Task description = Make an exact copy of the listing so that no picture is carried over.

══ Entries shown ══

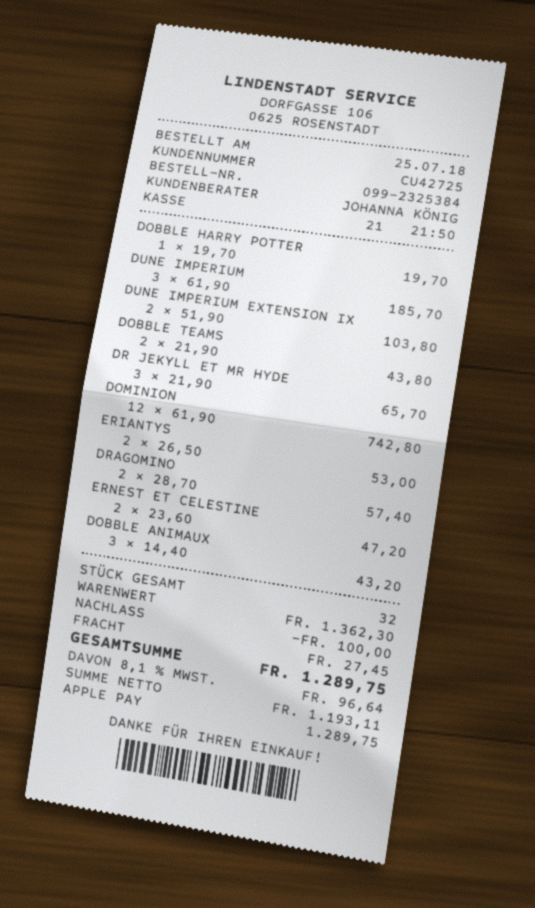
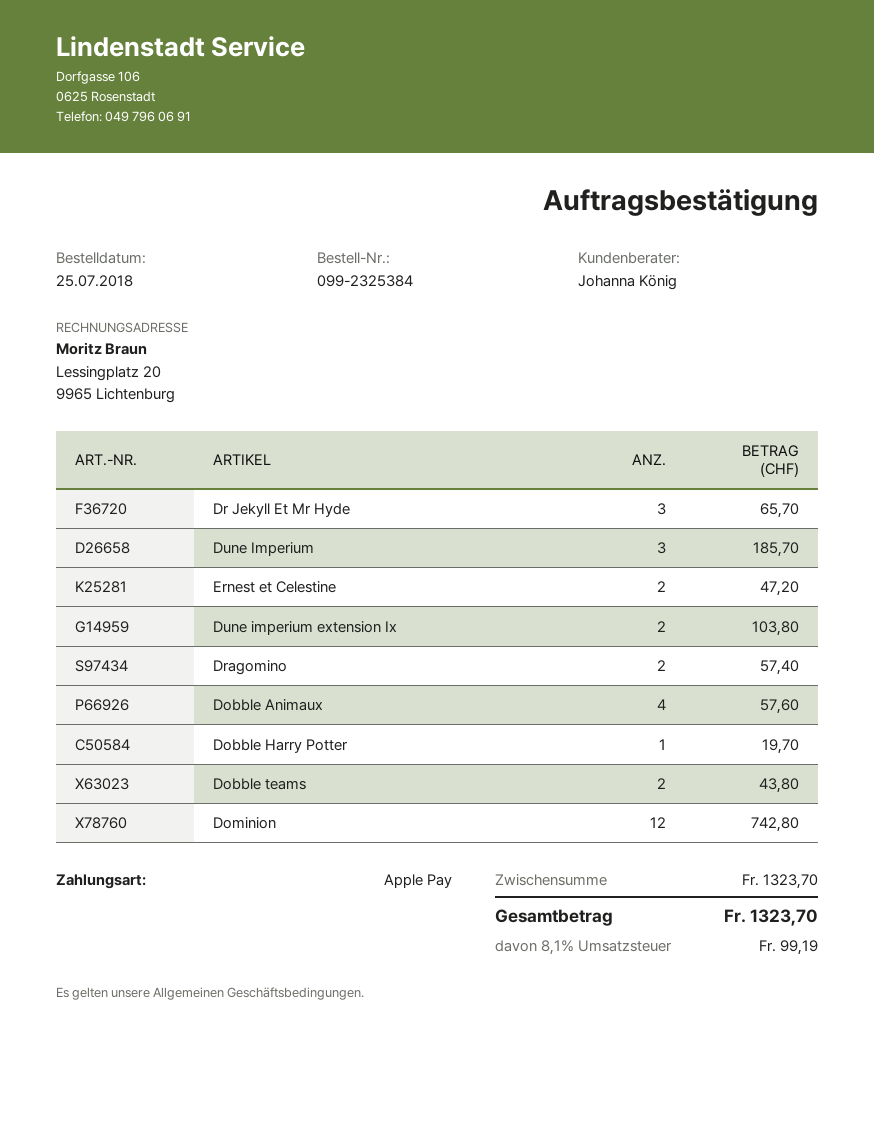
ERIANTYS: 2 for 53.00 -> none
DOBBLE ANIMAUX: 3 for 43.20 -> 4 for 57.60
subtotal: 1362.30 -> 1323.70
discount: 100.00 -> none
shipping: 27.45 -> none
tax: 8.1% = 96.64 -> 8.1% = 99.19
total: 1289.75 -> 1323.70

═══

Result of the exercise =
ERIANTYS: 2 for 53.00 -> none
DOBBLE ANIMAUX: 3 for 43.20 -> 4 for 57.60
subtotal: 1362.30 -> 1323.70
discount: 100.00 -> none
shipping: 27.45 -> none
tax: 8.1% = 96.64 -> 8.1% = 99.19
total: 1289.75 -> 1323.70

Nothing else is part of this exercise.